Front-end code change data:

+ + + + +

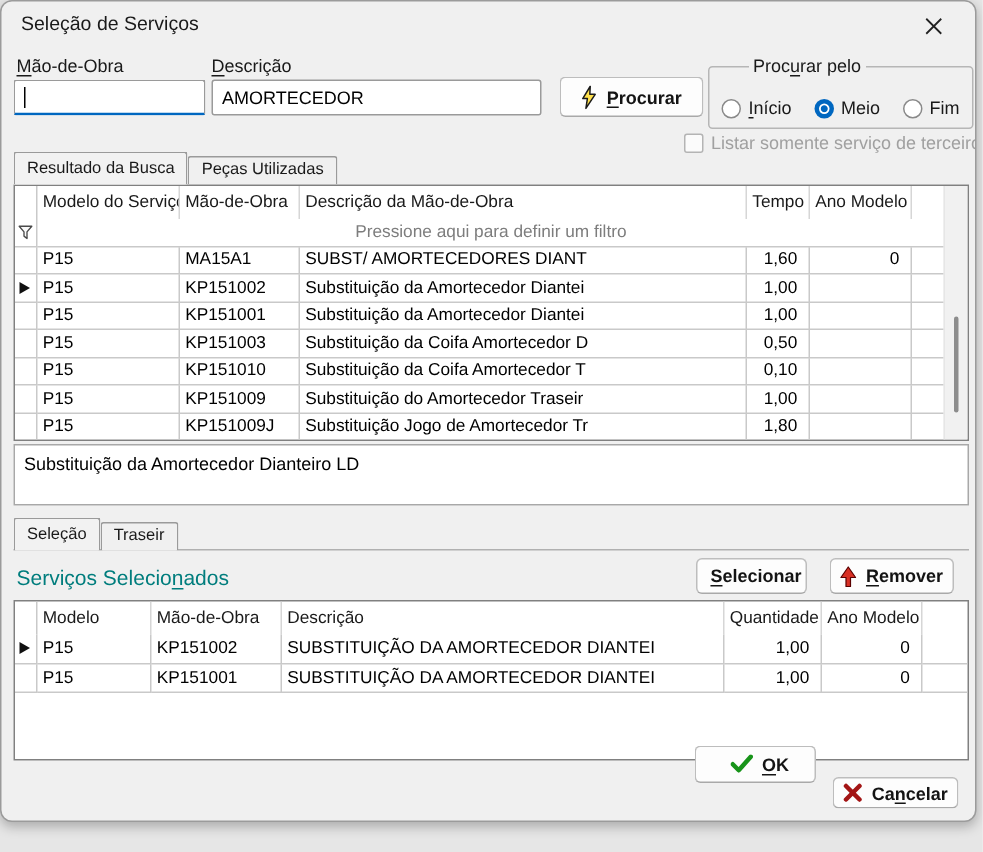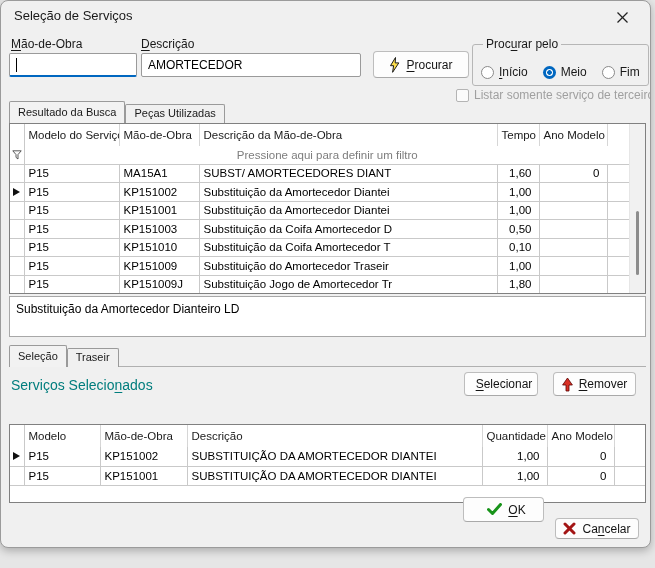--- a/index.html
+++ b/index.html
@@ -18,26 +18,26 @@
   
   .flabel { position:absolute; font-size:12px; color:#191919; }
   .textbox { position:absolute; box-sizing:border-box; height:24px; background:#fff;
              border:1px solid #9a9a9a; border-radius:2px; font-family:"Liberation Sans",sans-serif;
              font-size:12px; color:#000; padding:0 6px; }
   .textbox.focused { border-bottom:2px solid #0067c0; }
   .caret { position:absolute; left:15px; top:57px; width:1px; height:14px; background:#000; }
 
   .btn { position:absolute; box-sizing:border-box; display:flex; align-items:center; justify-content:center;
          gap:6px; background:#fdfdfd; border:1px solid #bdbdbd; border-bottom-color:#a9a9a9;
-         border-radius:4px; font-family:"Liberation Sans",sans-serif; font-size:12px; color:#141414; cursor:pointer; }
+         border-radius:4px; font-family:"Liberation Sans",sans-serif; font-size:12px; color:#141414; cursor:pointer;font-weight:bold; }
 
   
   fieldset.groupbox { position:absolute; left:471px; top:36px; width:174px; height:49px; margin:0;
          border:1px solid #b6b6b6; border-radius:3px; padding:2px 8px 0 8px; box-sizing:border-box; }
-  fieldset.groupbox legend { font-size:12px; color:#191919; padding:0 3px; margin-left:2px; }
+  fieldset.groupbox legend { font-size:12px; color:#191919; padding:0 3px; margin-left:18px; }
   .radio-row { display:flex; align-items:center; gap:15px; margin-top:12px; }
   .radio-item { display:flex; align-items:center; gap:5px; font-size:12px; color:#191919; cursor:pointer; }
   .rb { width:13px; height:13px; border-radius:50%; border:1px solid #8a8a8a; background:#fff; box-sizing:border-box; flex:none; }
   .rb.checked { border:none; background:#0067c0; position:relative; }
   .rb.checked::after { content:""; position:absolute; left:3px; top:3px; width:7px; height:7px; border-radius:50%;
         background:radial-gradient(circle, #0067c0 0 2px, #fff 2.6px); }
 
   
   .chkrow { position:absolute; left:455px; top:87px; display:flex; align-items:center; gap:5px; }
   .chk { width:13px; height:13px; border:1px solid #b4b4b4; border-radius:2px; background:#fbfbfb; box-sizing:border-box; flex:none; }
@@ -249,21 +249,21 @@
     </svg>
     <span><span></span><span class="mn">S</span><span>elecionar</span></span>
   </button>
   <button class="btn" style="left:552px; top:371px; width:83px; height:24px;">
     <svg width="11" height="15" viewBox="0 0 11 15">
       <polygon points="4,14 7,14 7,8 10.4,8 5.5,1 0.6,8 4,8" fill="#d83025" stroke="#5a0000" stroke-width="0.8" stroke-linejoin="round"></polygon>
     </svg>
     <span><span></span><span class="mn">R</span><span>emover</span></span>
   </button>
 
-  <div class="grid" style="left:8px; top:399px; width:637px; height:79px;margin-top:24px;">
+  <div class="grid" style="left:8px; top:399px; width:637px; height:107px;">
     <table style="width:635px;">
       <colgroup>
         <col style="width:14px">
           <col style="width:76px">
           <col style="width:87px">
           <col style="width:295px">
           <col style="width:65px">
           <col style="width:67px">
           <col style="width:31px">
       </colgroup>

+ + + + +

To do: Write out exactly the lines above, from the very first through the line containing "width:7px; height:7px; border-radius:50%;", both kept, with the pictures removed.

Completed task:
--- a/index.html
+++ b/index.html
@@ -18,26 +18,26 @@
   
   .flabel { position:absolute; font-size:12px; color:#191919; }
   .textbox { position:absolute; box-sizing:border-box; height:24px; background:#fff;
              border:1px solid #9a9a9a; border-radius:2px; font-family:"Liberation Sans",sans-serif;
              font-size:12px; color:#000; padding:0 6px; }
   .textbox.focused { border-bottom:2px solid #0067c0; }
   .caret { position:absolute; left:15px; top:57px; width:1px; height:14px; background:#000; }
 
   .btn { position:absolute; box-sizing:border-box; display:flex; align-items:center; justify-content:center;
          gap:6px; background:#fdfdfd; border:1px solid #bdbdbd; border-bottom-color:#a9a9a9;
-         border-radius:4px; font-family:"Liberation Sans",sans-serif; font-size:12px; color:#141414; cursor:pointer; }
+         border-radius:4px; font-family:"Liberation Sans",sans-serif; font-size:12px; color:#141414; cursor:pointer;font-weight:bold; }
 
   
   fieldset.groupbox { position:absolute; left:471px; top:36px; width:174px; height:49px; margin:0;
          border:1px solid #b6b6b6; border-radius:3px; padding:2px 8px 0 8px; box-sizing:border-box; }
-  fieldset.groupbox legend { font-size:12px; color:#191919; padding:0 3px; margin-left:2px; }
+  fieldset.groupbox legend { font-size:12px; color:#191919; padding:0 3px; margin-left:18px; }
   .radio-row { display:flex; align-items:center; gap:15px; margin-top:12px; }
   .radio-item { display:flex; align-items:center; gap:5px; font-size:12px; color:#191919; cursor:pointer; }
   .rb { width:13px; height:13px; border-radius:50%; border:1px solid #8a8a8a; background:#fff; box-sizing:border-box; flex:none; }
   .rb.checked { border:none; background:#0067c0; position:relative; }
   .rb.checked::after { content:""; position:absolute; left:3px; top:3px; width:7px; height:7px; border-radius:50%;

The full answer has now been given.